## What to work on:
Please give the number of lines in the material below that contain "Cloudability", and provide nothing besides that number.

## Supplied material:
● ● ● ●

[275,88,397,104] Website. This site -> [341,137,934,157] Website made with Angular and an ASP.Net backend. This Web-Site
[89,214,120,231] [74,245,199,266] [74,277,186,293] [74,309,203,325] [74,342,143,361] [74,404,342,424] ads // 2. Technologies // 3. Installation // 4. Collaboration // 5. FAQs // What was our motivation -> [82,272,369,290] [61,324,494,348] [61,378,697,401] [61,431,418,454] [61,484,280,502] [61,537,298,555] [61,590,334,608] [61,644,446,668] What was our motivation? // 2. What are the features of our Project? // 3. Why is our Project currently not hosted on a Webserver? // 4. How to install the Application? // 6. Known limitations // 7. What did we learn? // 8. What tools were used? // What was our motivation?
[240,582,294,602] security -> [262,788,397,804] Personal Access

● ● ● ●

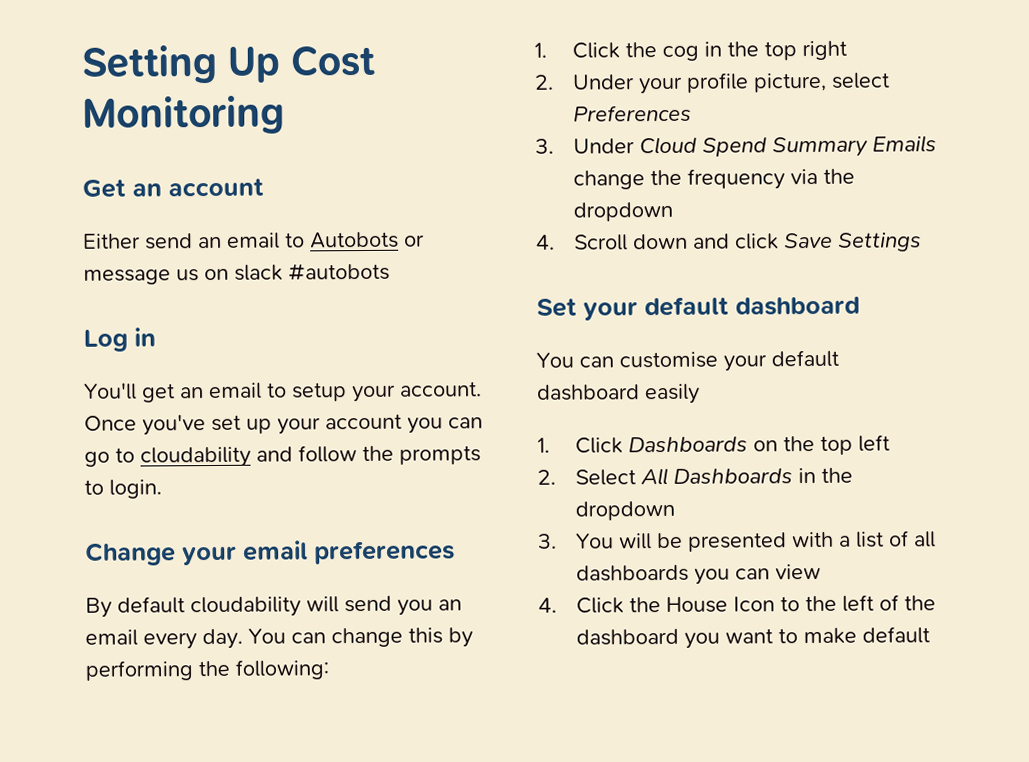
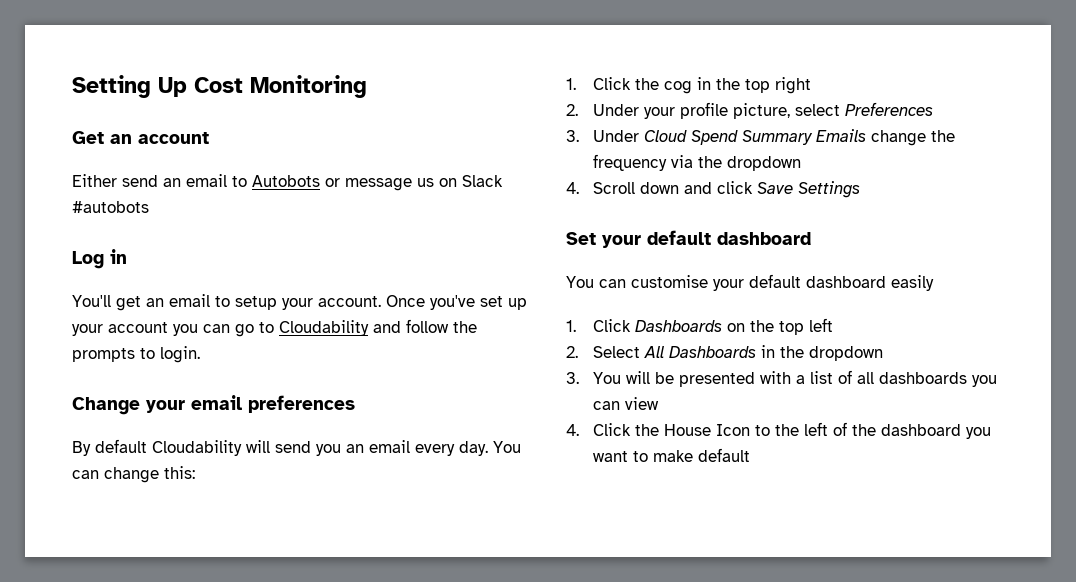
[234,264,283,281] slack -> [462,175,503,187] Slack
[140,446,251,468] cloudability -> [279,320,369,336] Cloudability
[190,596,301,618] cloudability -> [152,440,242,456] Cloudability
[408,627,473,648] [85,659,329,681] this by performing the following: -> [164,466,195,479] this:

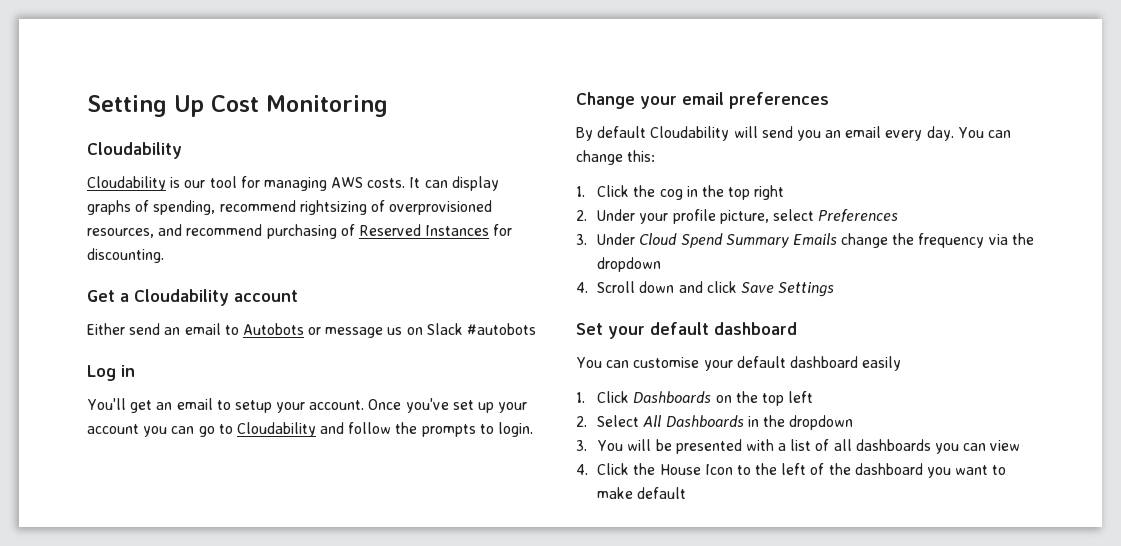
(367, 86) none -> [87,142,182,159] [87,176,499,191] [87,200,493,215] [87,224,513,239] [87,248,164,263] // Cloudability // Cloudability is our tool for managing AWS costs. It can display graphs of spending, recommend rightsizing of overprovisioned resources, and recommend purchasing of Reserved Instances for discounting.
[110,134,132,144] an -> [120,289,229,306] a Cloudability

● ● ● ●

## Task solution:
4